期待したほどの差でなくても、画素数増加の意味はある

 500万画素と800万画素の比較で、期待したより差が小さいとしても、こうした進歩には重要な意味があります。大きな進歩は小さな進歩の積み重ねですから、小さな進歩が達成できないと、将来の大きな進歩は実現できません。少しずつ画素数を上げることで、大きな画素数を問題なく作れる技術が蓄積します。将来は、億に近い数千万画素も難なく実現するでしょう。

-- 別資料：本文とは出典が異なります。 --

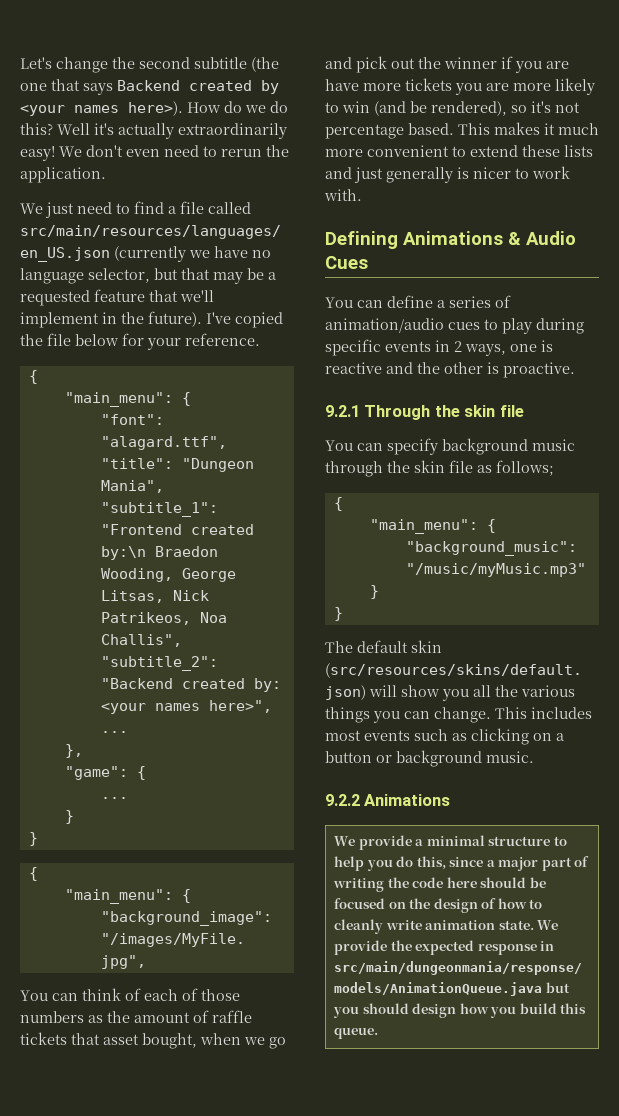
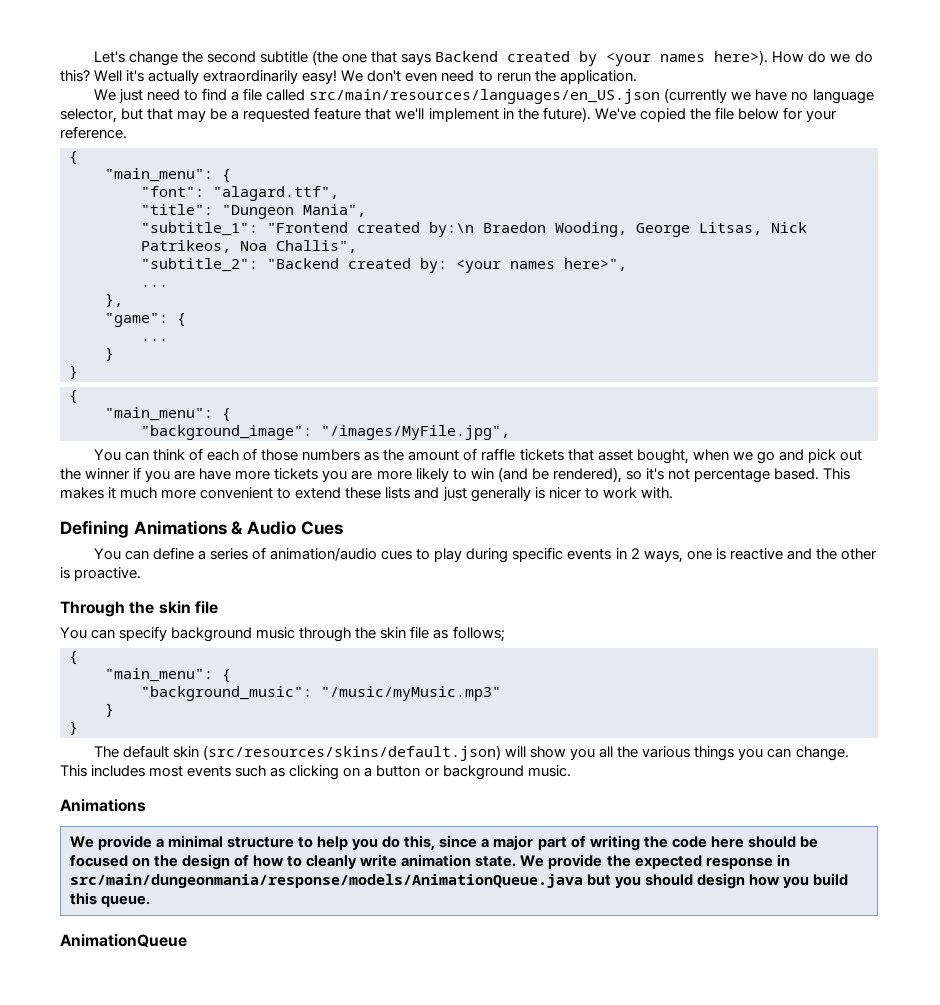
[206,312,231,324] I've -> [594,108,636,120] We've
[325,405,360,417] 9.2.1 -> (142, 574) none
[325,794,360,806] 9.2.2 -> (571, 771) none
(379, 1033) none -> [60,934,187,947] // AnimationQueue

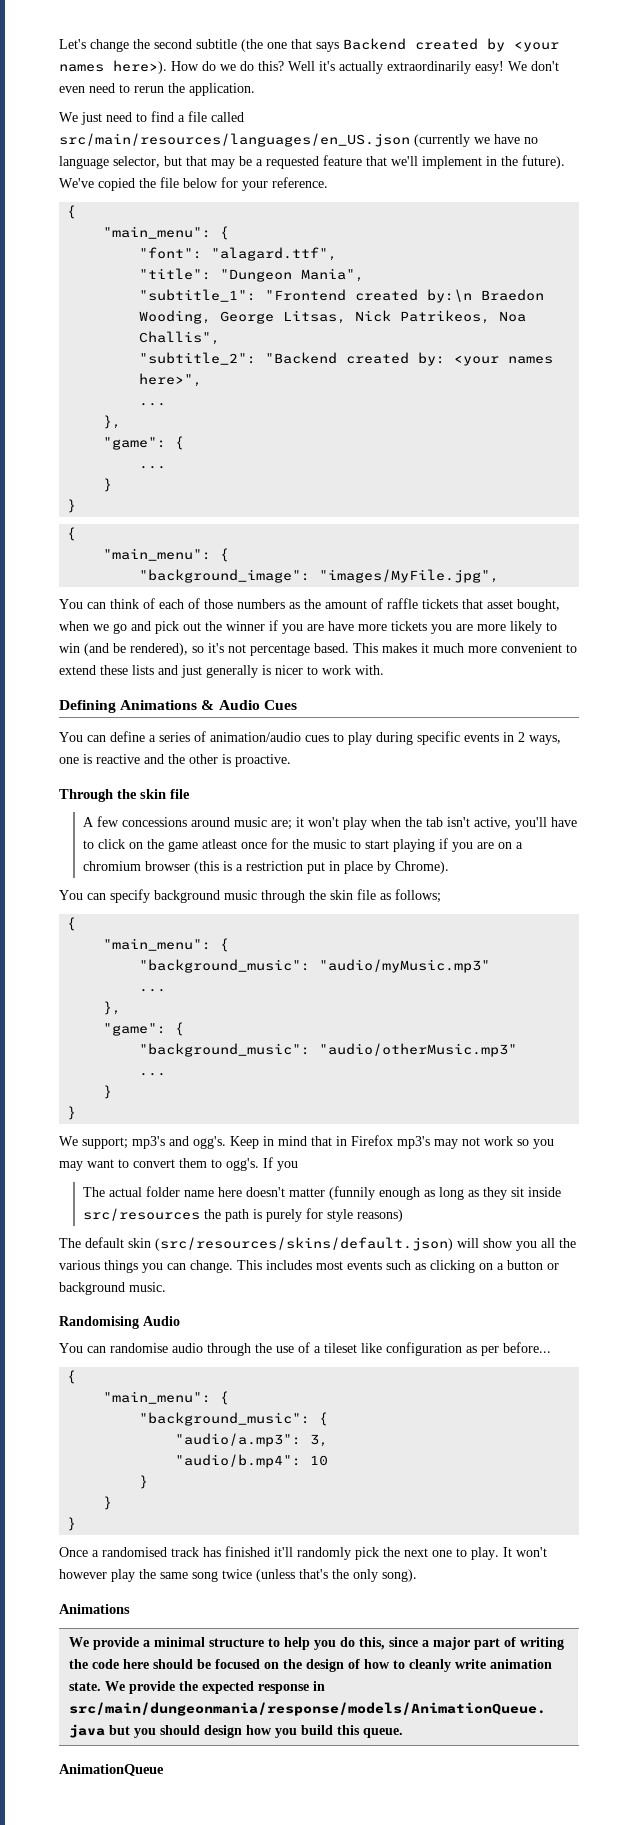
[321,425,510,440] "/images/MyFile.jpg", -> [319,569,500,583] "images/MyFile.jpg",
(218, 607) none -> [82,816,577,830] [82,838,523,852] [82,861,449,874] // A few concessions around music are; it won't play when the tab isn't active, you'll have to click on the game atleast once for the music to start playing if you are on a chromium browser (this is a restriction put in place by Chrome).
[321,686,501,701] [105,703,114,717] [69,721,78,735] "/music/myMusic.mp3" // } // } -> [319,959,491,973] [139,989,167,992] [103,1001,122,1015] [103,1022,185,1036] [139,1043,518,1057] [139,1073,167,1076] [103,1085,113,1099] [67,1106,77,1120] [59,1135,554,1149] [59,1157,298,1171] [82,1186,561,1200] [82,1208,403,1222] "audio/myMusic.mp3" // ... // }, // "game": { // "background_music": "audio/otherMusic.mp3" // ... // } // } // We support; mp3's and ogg's. Keep in mind that in Firefox mp3's may not work so you may want to convert them to ogg's. If you // The actual folder name here doesn't matter (funnily enough as long as they sit inside src/resources the path is purely for style reasons)
(571, 771) none -> [59,1316,180,1329] [59,1342,551,1356] [67,1370,77,1384] [103,1391,230,1405] [139,1412,329,1426] [175,1433,329,1447] [175,1454,329,1468] [139,1475,149,1489] [103,1496,113,1510] [67,1517,77,1531] [59,1546,547,1560] [59,1569,417,1582] // Randomising Audio // You can randomise audio through the use of a tileset like configuration as per before... // { // "main_menu": { // "background_music": { // "audio/a.mp3": 3, // "audio/b.mp4": 10 // } // } // } // Once a randomised track has finished it'll randomly pick the next one to play. It won't however play the same song twice (unless that's the only song).

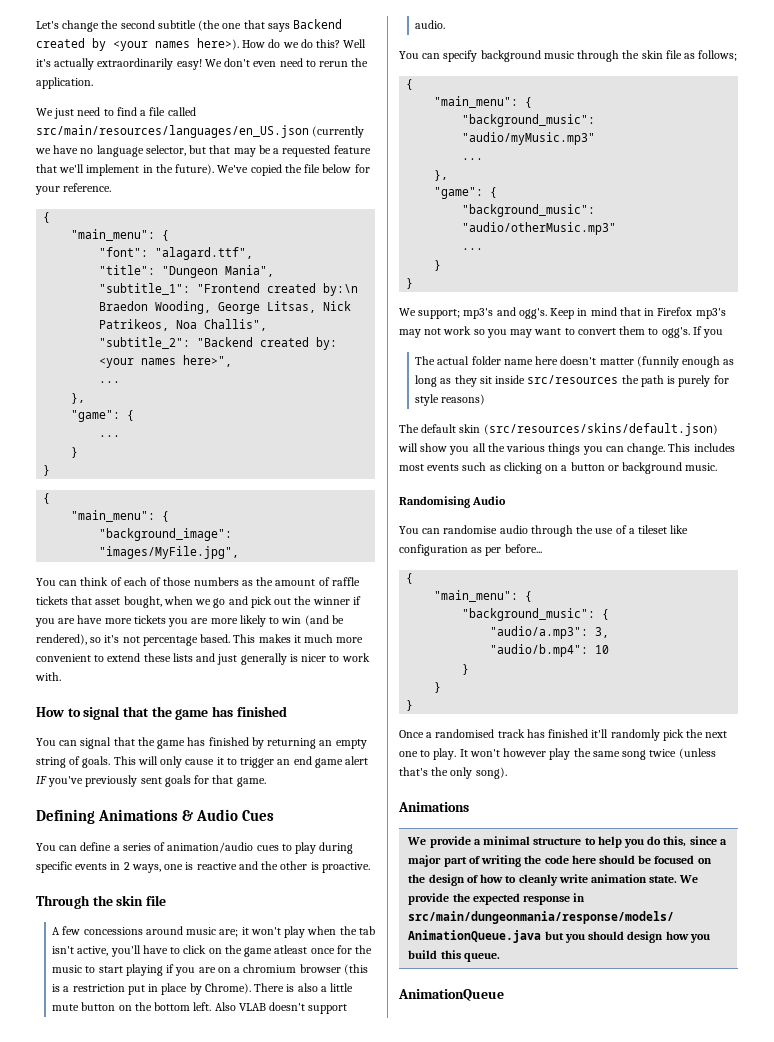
(384, 670) none -> [36,706,287,720] [36,737,367,749] [36,756,369,768] [36,775,266,787] // How to signal that the game has finished // You can signal that the game has finished by returning an empty string of goals. This will only cause it to trigger an end game alert IF you've previously sent goals for that game.
(449, 867) none -> [254,983,354,992] [52,1002,348,1014] [415,20,446,29] There is also a little mute button on the bottom left. Also VLAB doesn't support audio.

 その時期はまだ先なので、現段階では、既存の解像度のデジカメで写し続ければいいのではないでしょうか。とりあえず、500万画素あれば、写真展用の写真として十分な解像感を得られますので。もちろん、もっと高い解像感で写したい被写体や表現意図もあります(たとえば、満開の桜の木を全体として写し取り、花の細かさまで伝えたいとか)。そうした目的が明確なら、1500万画素程度またはそれ以上の画素数を持つデジカメを入手することは、良い判断だと思います。